Global AI Landscape and India's Position
The global AI landscape is characterised by intense competition, particularly between the United States and China. These countries lead in AI research, investment, and deployment, with significant strategic implications.
India occupies a distinctive position. It is neither a current AI leader nor a complete laggard. Its large talent pool, growing digital economy, and development-oriented approach offer differentiated strengths.
Partnerships with global AI leaders can accelerate India's AI development. Technology collaborations, research partnerships, and investment relationships bring knowledge and resources. The India-EU free trade agreement discussed in the survey potentially facilitates technology integration.
Strategic autonomy considerations apply to AI as to other critical technologies. Over-dependence on foreign AI systems for critical applications creates vulnerabilities. Building domestic capabilities in key areas ensures control over strategic technology.

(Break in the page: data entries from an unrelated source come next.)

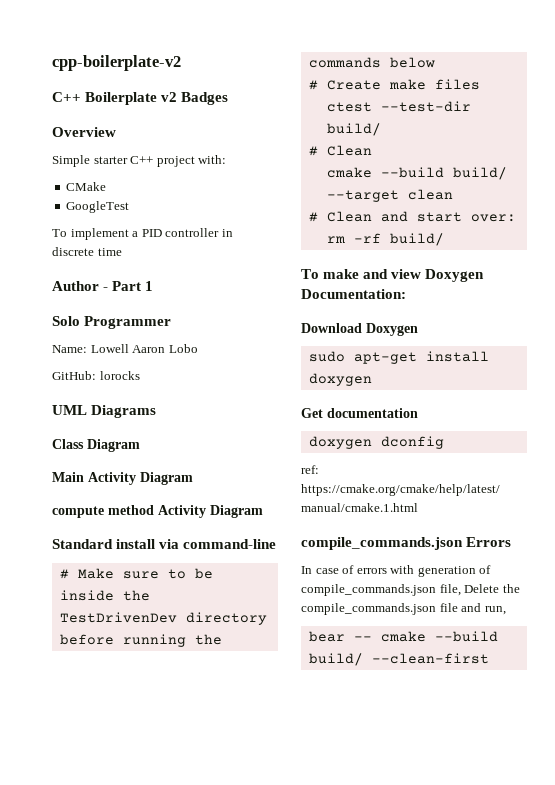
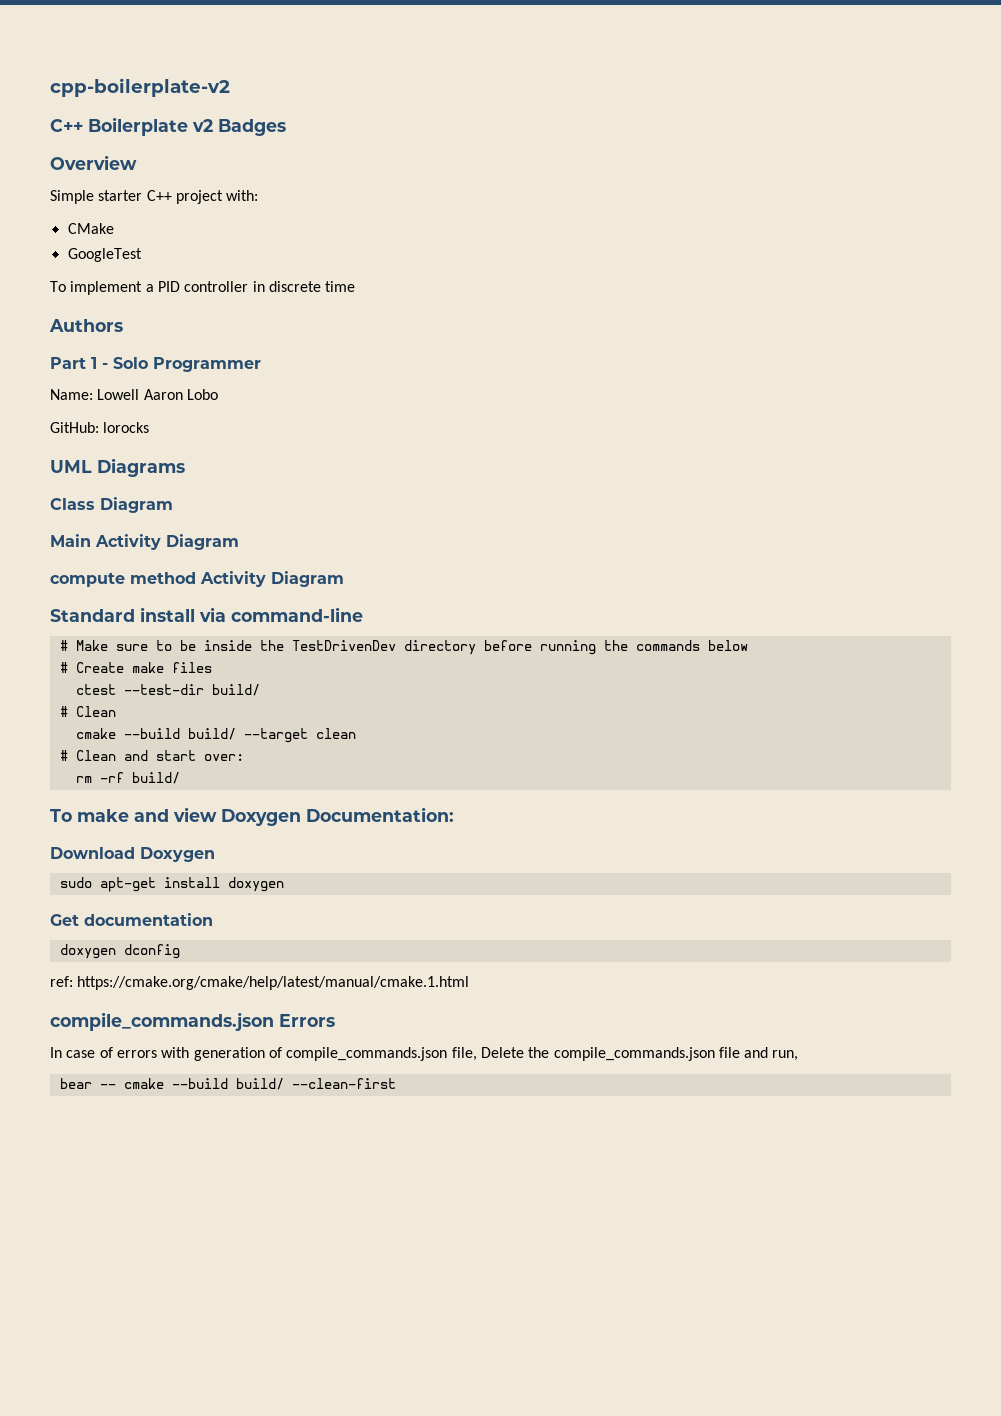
- Author - Part 1
- Solo Programmer
+ Authors
+ Part 1 - Solo Programmer

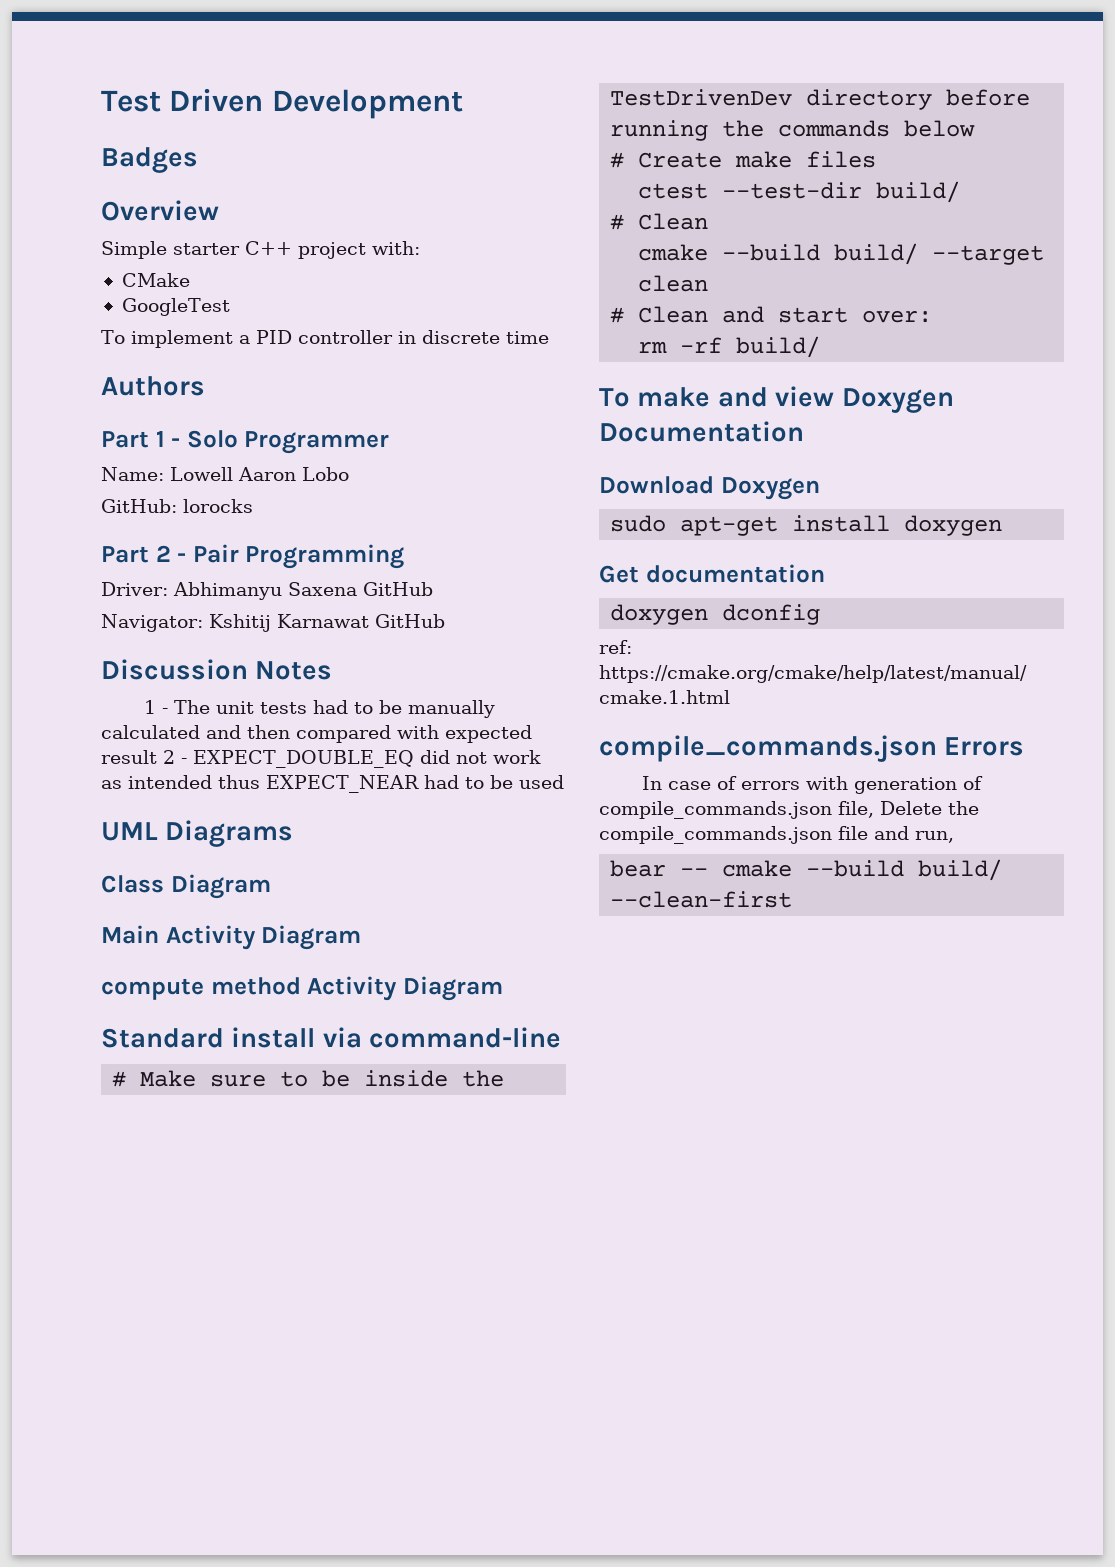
- cpp-boilerplate-v2
- C++ Boilerplate v2 Badges
+ Test Driven Development
+ Badges
+ Part 2 - Pair Programming
+ Driver: Abhimanyu Saxena GitHub
+ Navigator: Kshitij Karnawat GitHub
+ Discussion Notes
+ 1 - The unit tests had to be manually calculated and then compared with expected result 2 - EXPECT_DOUBLE_EQ did not work as intended thus EXPECT_NEAR had to be used
- To make and view Doxygen Documentation:
+ To make and view Doxygen Documentation

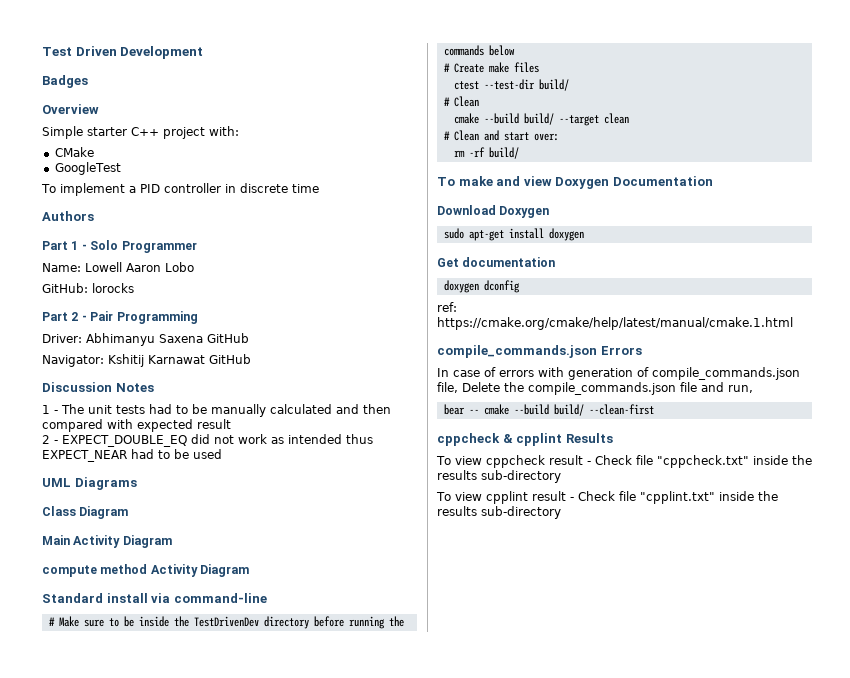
- 1 - The unit tests had to be manually calculated and then compared with expected result 2 - EXPECT_DOUBLE_EQ did not work as intended thus EXPECT_NEAR had to be used
+ 1 - The unit tests had to be manually calculated and then compared with expected result
+ 2 - EXPECT_DOUBLE_EQ did not work as intended thus EXPECT_NEAR had to be used
+ cppcheck & cpplint Results
+ To view cppcheck result - Check file "cppcheck.txt" inside the results sub-directory
+ To view cpplint result - Check file "cpplint.txt" inside the results sub-directory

UPSC Relevance: Artificial Intelligence
AI is increasingly important for UPSC:
- GS-III: Science and Technology, economic development
- Ethics: AI ethics, governance, impact on society
- Essay: Technology and development, future of work
- Current Affairs: Policy developments, applications
Practice MCQs on Artificial Intelligence - Economic Survey 2025-26
Q1. The Economic Survey 2025-26 emphasizes which approach to AI for India:
(a) Replicating US approach
(b) Development-oriented approach
(c) Limiting AI adoption
(d) Only research focus
Answer: (b) Development-oriented approach addressing India-specific challenges
Q2. Human capital for AI includes:
(a) Only PhDs in computer science
(b) Researchers, engineers, and domain experts
(c) Only data scientists
(d) Only policy makers
Answer: (b) Researchers, engineers, and domain experts with AI skills
Q3. AI safety concerns mentioned in Economic Survey 2025-26 include:
(a) Only technical failures
(b) Bias, transparency, privacy, and security
(c) Only energy consumption
(d) Only cost overruns
Answer: (b) Bias, transparency, privacy, and security
Q4. India's AI roadmap is structured as:
(a) A single-phase rapid deployment
(b) A phased approach building capabilities progressively
(c) Complete import dependence
(d) Research only, no deployment
Answer: (b) A phased approach building capabilities progressively
Q5. The relationship between AI and employment in India requires:
(a) Ignoring transition challenges
(b) Banning AI to protect jobs
(c) Reskilling and managing transition pace
(d) Only creating research jobs
Answer: (c) Reskilling workers and managing the transition pace
Conclusion
The Economic Survey 2025-26's chapter on AI ecosystem evolution provides a comprehensive framework for India's AI journey. The development-oriented approach emphasizes using AI to address Indian challenges while building domestic capabilities. Human capital development, safety governance, and phased roadmap implementation are all essential elements. The challenge is realising AI's potential while managing risks to employment, privacy, and equity. For UPSC aspirants, understanding AI policy from India's unique development perspective, rather than simply applying frameworks from advanced economies, is essential for nuanced examination answers.